A TPM’s Guide to Availability vs Consistency
In this article, we jump right into availability and consistency, terms you would no doubt come across in interviews as well as solving real-world problems, two concepts often at odds with one and other in the world of scaling micro-services, Availability and Consistency.
Let’s kick off a series on diving deep into various systems design topics, from the perspective of a TPM. In this article, we jump right into availability and consistency, terms you would no doubt come across in interviews as well as solving real-world problems, two concepts often at odds with one and other in the world of scaling micro-services. Let’s start off by defining both of those terms separately.
Availability
Availability refers to a system’s capacity to remain operational under duress, such as partial failures and load fluctuations. Maintaining High-Availability An available system guarantees that it responds to requests (even if some components are failing), aiming for minimal downtime.

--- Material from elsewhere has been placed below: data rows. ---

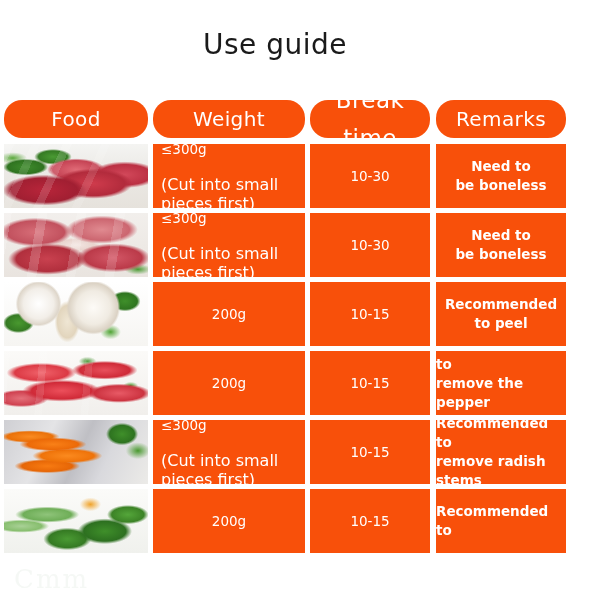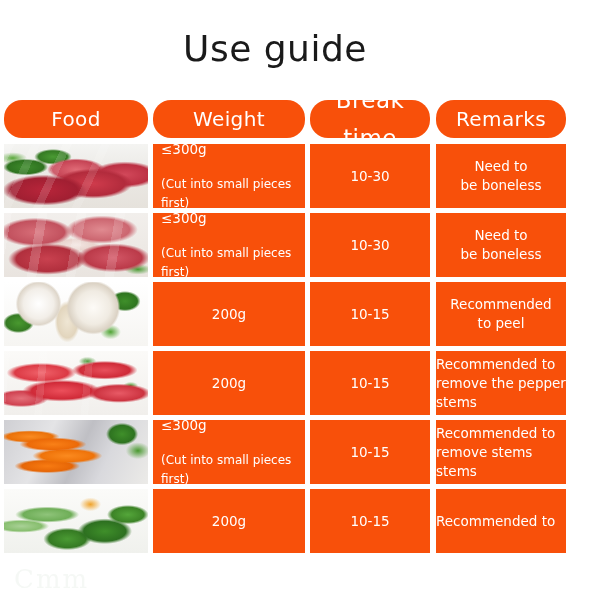--- a/index.html
+++ b/index.html
@@ -24,21 +24,21 @@
   }
 
   
   .title {
     position: absolute;
     left: 0;
     top: 28px;
     width: 550px;
     text-align: center;
     font-family: "DejaVu Sans", sans-serif;
-    font-size: 36px;
+    font-size: 28px;
     font-weight: 400;
     letter-spacing: 0.5px;
     color: #1a1a1a;
   }
 
   
   .table {
     position: absolute;
     left: 4px;
     top: 100px;
@@ -93,32 +93,32 @@
   }
 
   .photo-inner {
     width: 100%;
     height: 100%;
     position: relative;
     overflow: hidden;
   }
 
   .wt-main { display: block; }
-  .wt-sub  { display: block; font-size: 12px; margin-top: 16px; }
+  .wt-sub  { display: block; font-size: 16px; margin-top: 16px; }
 
   .weight-left {
     align-items: flex-start;
     padding-left: 8px;
     text-align: left;
   }
   .remarks-left {
     align-items: flex-start;
     text-align: left;
   }
-  .rm-line { display: block; line-height: 19px; }
+  .rm-line { display: block; line-height: 19px; font-weight: bold; }
 
   
   .ph { position: absolute; inset: 0; }
 
   
   .beef { background:
       radial-gradient(ellipse 60px 22px at 28% 72%, #b8253a 0%, #a11f32 55%, transparent 70%),
       radial-gradient(ellipse 52px 20px at 62% 62%, #cf3b4c 0%, #b22b3c 60%, transparent 75%),
       radial-gradient(ellipse 44px 17px at 84% 48%, #d2485a 0%, #bb3043 60%, transparent 78%),
       radial-gradient(ellipse 36px 14px at 50% 40%, #e06a76 0%, #c54354 65%, transparent 80%),
@@ -304,21 +304,21 @@
             <div class="ph carrot"></div>
           </div>
       </div>
       <div class="cell c-weight weight-left">
         <span class="wt-main">≤300g</span>
         <span class="wt-sub">(Cut into small pieces first)</span>
       </div>
       <div class="cell c-time">10-15</div>
       <div class="cell c-remarks remarks-left">
         <span class="rm-line">Recommended to</span>
-        <span class="rm-line">remove stems</span>
+        <span class="rm-line">remove radish</span>
         <span class="rm-line">stems</span>
       </div>
     </div>
 
     <div class="row data-row">
       <div class="cell c-food photo">
         <div class="photo-inner">
             <div class="ph greens"></div>
           </div>
       </div>

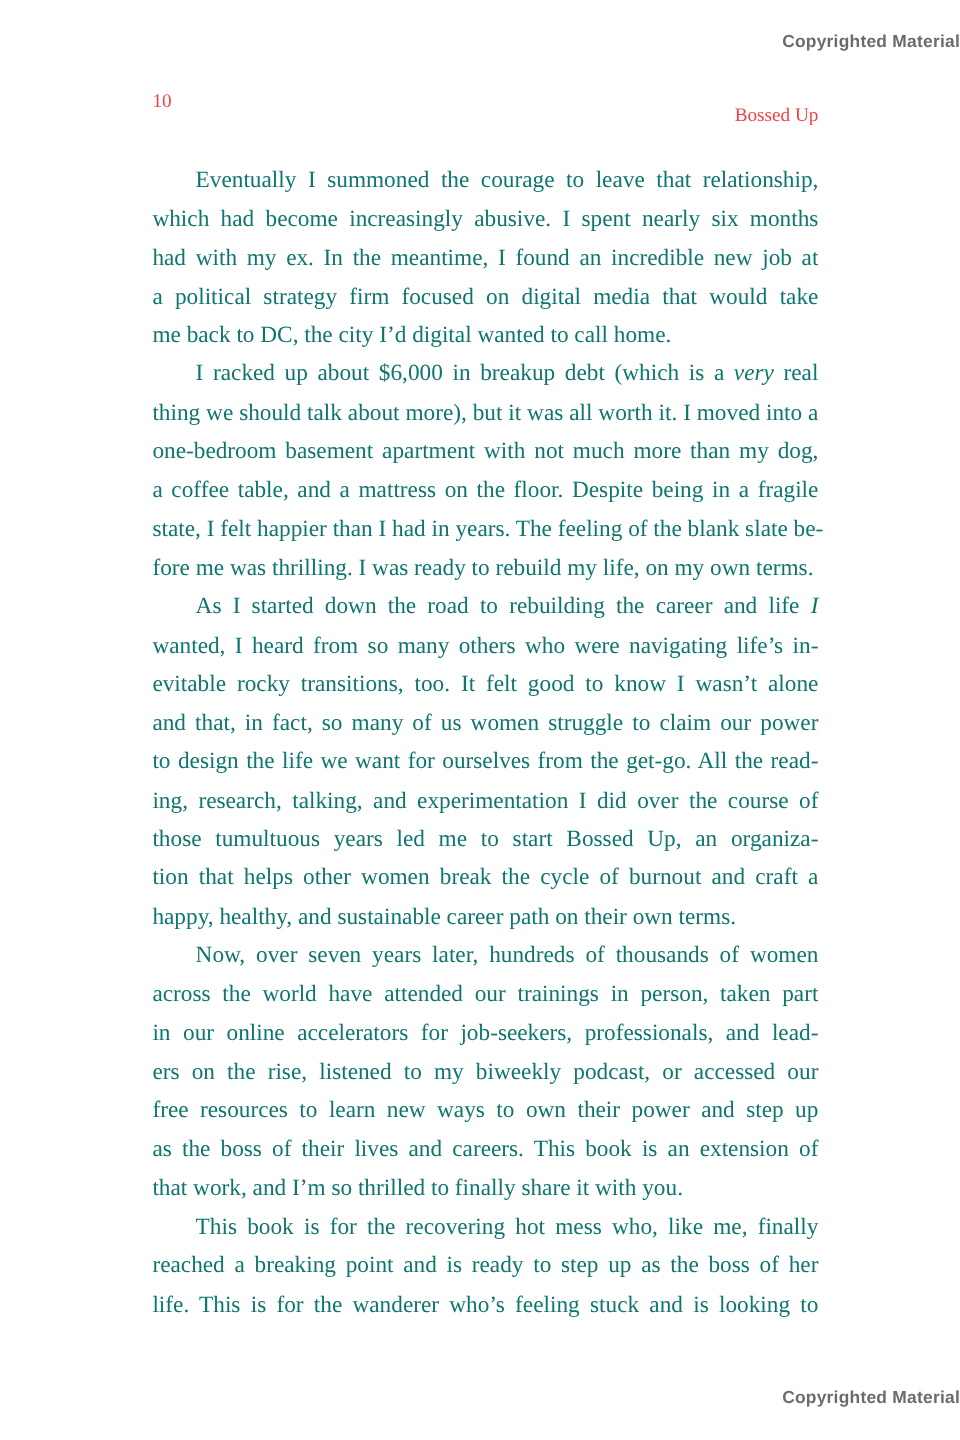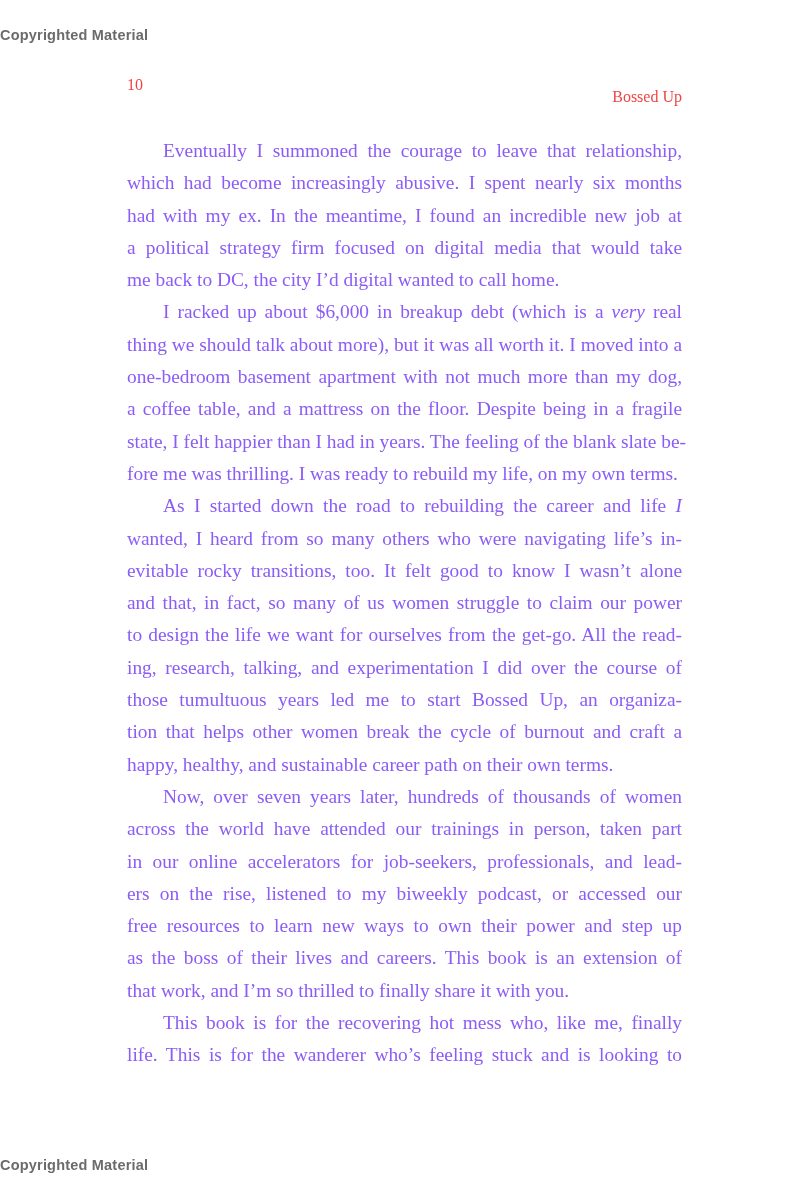--- a/index.html
+++ b/index.html
@@ -11,21 +11,21 @@
       width: 800px;
       height: 1200px;
       position: relative;
       overflow: hidden;
       color: #1e1e1e;
     }
     .watermark {
       position: absolute;
       left: 0;
       width: 800px;
-      text-align: left;
+      text-align: right;
       font-family: "Liberation Sans", sans-serif;
       font-weight: bold;
       font-size: 14.5px;
       color: #6b6b6b;
       letter-spacing: 0.2px;
     }
     .watermark.top { top: 27px; }
     .watermark.bottom { top: 1157px; }
 
     .running-head {
@@ -41,21 +41,21 @@
     .page-number { position: absolute; left: 0; top: 0; }
     .book-title { position: absolute; right: 0; top: 12px; }
 
     .body-text {
       position: absolute;
       top: 135px;
       left: 127px;
       width: 555px;
       font-family: "Liberation Serif", serif;
       font-size: 19.4px;
-      color: #8b5cf6;
+      color: #0f766e;
     }
     .line {
       height: 32.3px;
       line-height: 32.3px;
       white-space: nowrap;
       text-align: justify;
       text-align-last: justify;
       overflow: visible;
     }
     .line.last {
@@ -112,18 +112,19 @@
     <div class="line">across the world have attended our trainings in person, taken part</div>
     <div class="line">in our online accelerators for job-seekers, professionals, and lead-</div>
     <div class="line">ers on the rise, listened to my biweekly podcast, or accessed our</div>
     <div class="line">free resources to learn new ways to own their power and step up</div>
     <div class="line">as the boss of their lives and careers. This book is an extension of</div>
     <div class="line last">that work, and I’m so thrilled to finally share it with you.</div>
   </div>
 
   <div>
     <div class="line indent">This book is for the recovering hot mess who, like me, finally</div>
+    <div class="line">reached a breaking point and is ready to step up as the boss of her</div>
     <div class="line">life. This is for the wanderer who’s feeling stuck and is looking to</div>
   </div>
 
 </div>
 
 <div class="watermark bottom">Copyrighted Material</div>
 
 </body></html>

In technical terms, availability is the probability that a system is operational at a given time. Mathematically, availability can be represented as:
Availability = Uptime ÷ (Uptime + downtime)
Availability is also a component of the CAP Theorem whereby a distributed system can concurrently only satisfy two out of three guarantees, 1) Consistency, 2) Availability, and 3) Partition Tolerance.
Going back to availability, a highly-available system ensures that every request gets a response, even if the response may not reflect the latest state, thereby sacrificing strict consistency in some cases.
Let’s look at examples of tools and services that support availability in micro-services:
- Load Balancers & Redundancy. Load Balancers (LB) distributes requests across multiple service replicas. If one replica becomes unresponsive, the LB redirects traffic to a healthy service.
- Circuit Breaker Patterns. If a micro-service is experiencing latency or is otherwise unresponsive, a circuit breaker prevents further calls to the failing service and instead returns a default fallback response, maintaining availability for the overall system.
- Database Eventual Consistency. Databases may eventually become consistent to ensure availability during network partitions. Imagine a shopping cart service may allow users to add items to their cart even if the inventory database is delayed.
- Partition-Tolerant Systems. During downtime, services may rely on cached data to continue to be responsive to user requests. A good example of that is a content delivery network (CDN) serving static files.
High Availability Systems: Netflix or Amazon’s shopping cart (prioritizing availability to maintain user experience).
Consistency
Counter to Availability, Consistency ensures a system behaves predictably, data is delivered up-to-date and synchronized to all users. That is, all users/nodes see the same data at the same time after a transaction completes. This avoids stale or conflicting data. Consistency ensures atomic writes (either all parts of write operation succeeds or none, preventing partial or corrupted data) and synchronized reads (any read reflects the most recent write across all nodes in the system).
As another member of the CAP theorem mentioned above, a consistent system guarantees: 1. All read operations immediately reflect the results of the most recent write operation. 2. Atomicity is maintained, ensuring that all nodes agree on the same data state.
We implement consistency can be accomplished through:
- Strong Consistency. Guarantees that any read operation reflects the latest write operation, even if that requires waiting for all replicas to synchronize.
- Eventual Consistency. Allows temporary inconsistencies, but guarantees that all nodes will converge to the same state eventually.
- Causal Consistency. Ensures consistency for operations that are causally related, but does not guarantee order for unrelated operations.Here are some examples consistency in the real-world:
- Financial Systems (Strong Consistency). When you bank you want to ensure your account balances are always correct, especially within a distributed transactional network. Upon transferring money between accounts, you want both accounts to appear synchronized.
- Social Media App (Eventual Consistency). In a distributed social media network, you want posts to appear on a user’s timeline before data fully propagates to other nodes. Here we are prioritizing availability over strict consistency.
- Database Replication. Synchronous replication across databases ensure consistency by writing updates to all replicates before marking the transaction complete.
Key Tradeoffs
According to the CAP theorem, distributed systems must choose between availability and consistency during network partitions. Highly available systems sacrifice immediate data correctness, while strongly consistent systems may delay responses to ensure data synchronization.
Tools
According to The Geeky Minds, the following tools help achieve high availability in micro-services, 1) container orchestration platforms (such as Kubernetes), 2) Load Balancing tools such as HAProxy provide sophisticated algorithms for distributing workloads, and 3) Monitoring/Logging tools such as Prometheus and ELK Stack, providing the ability to monitor and log system activities.